Thierry Meyssan*
As mudanças políticas que
transformam o Médio Oriente desde há dois meses são a resultante não do
esmagamento dos protagonistas, mas da evolução dos pontos de vista iraniano,
turco e emiradense. Lá onde o poderio militar norte-americano falhou, a
subtileza diplomática triunfou. Recusando pronunciar-se sobre os crimes de uns
e de outros, Moscovo consegue lentamente pacificar a região.

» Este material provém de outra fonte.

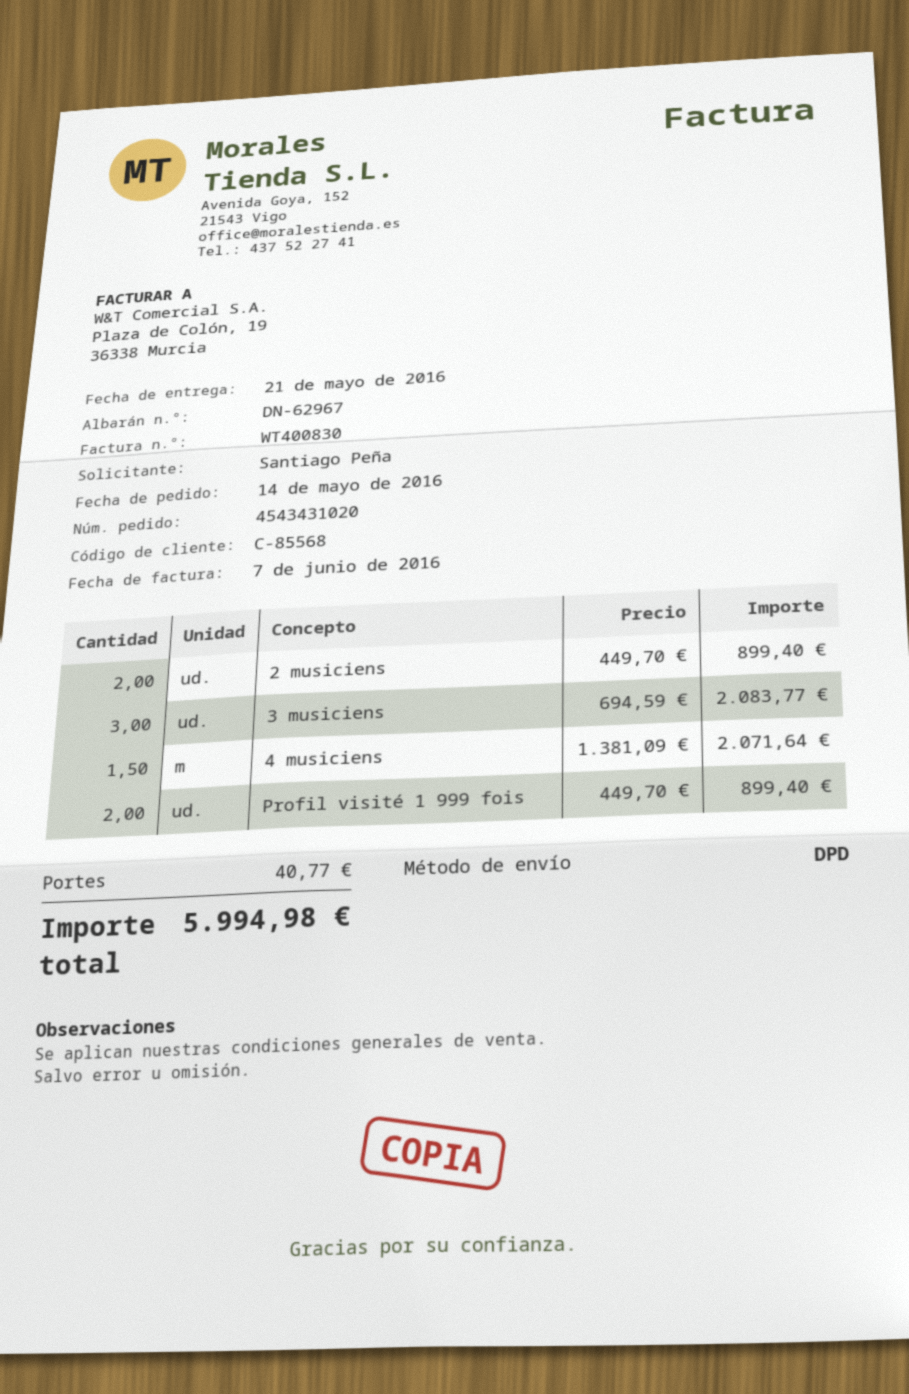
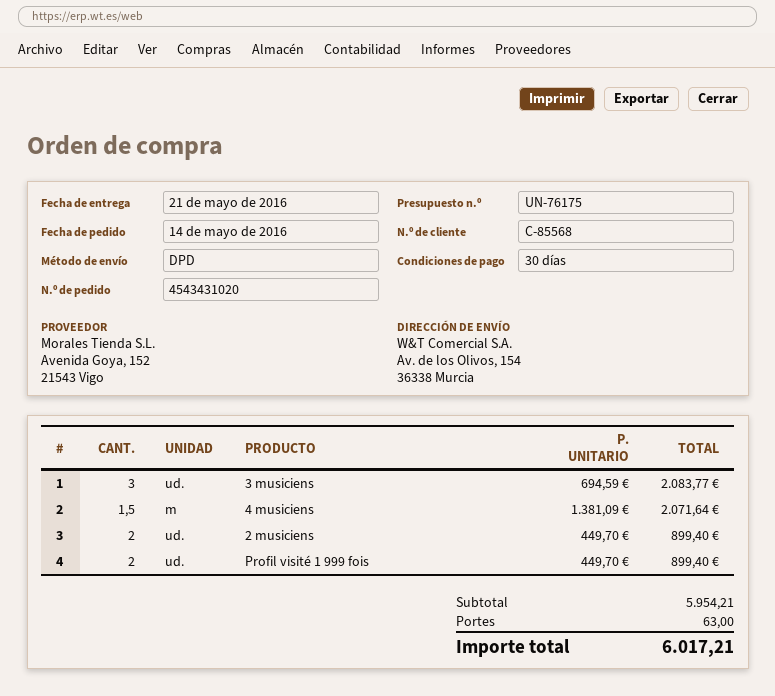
shipping: 40.77 -> 63.00
total: 5994.98 -> 6017.21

Nos últimos cinco anos, a Rússia
multiplicou as iniciativas para restabelecer o Direito Internacional no Médio
Oriente. Ela apoiou-se em especial no Irão e na Turquia, dos quais não
partilha, no entanto, a maneira de pensar. Os primeiros resultados deste
paciente exercício diplomático redesenham as linhas de partilha no meio de
vários conflitos.
Novas relações de força e um novo
equilíbrio instalam-se discretamente no vale do Nilo, no Levante e na península
Arábica. Pelo contrário, a situação bloqueia-se no Golfo Pérsico. Esta enorme e
coordenada mudança toca diferentes conflitos aparentemente sem relação entre
eles. É o fruto da paciente e discreta diplomacia russa [1]
e, em certos dossiês, da relativa boa vontade dos EUA.
Ao contrário dos Estados Unidos,
a Rússia não procura impor a sua visão do mundo. Ela parte, pelo contrário, da
cultura dos seus interlocutores que, com o seu contacto, por pequenos passos
modifica.
Recuo dos jiadistas e dos
mercenários curdos na Síria
Tudo começou a 3 de Julho : um
dos cinco fundadores do PKK, Cemil Bayik, publicava uma coluna de opinião
no Washington Post apelando à Turquia para encetar negociações
levantando o isolamento do seu prisioneiro mais célebre : Abdullah Öcalan [2].
De repente, as visitas à prisão do líder dos Curdos autonomistas da Turquia,
proibidas desde há quatro anos, foram novamente autorizadas. Esta abertura era
um segredo de polichinelo. O rumor fora espalhado pelo Partido Republicano do
Povo que a considerava como uma traição. Esperando por uma clarificação, os
seus votantes abstiveram-se aquando da eleição municipal, a 23 de Junho,
infligindo uma severa derrota eleitoral ao candidato do Presidente Erdogan.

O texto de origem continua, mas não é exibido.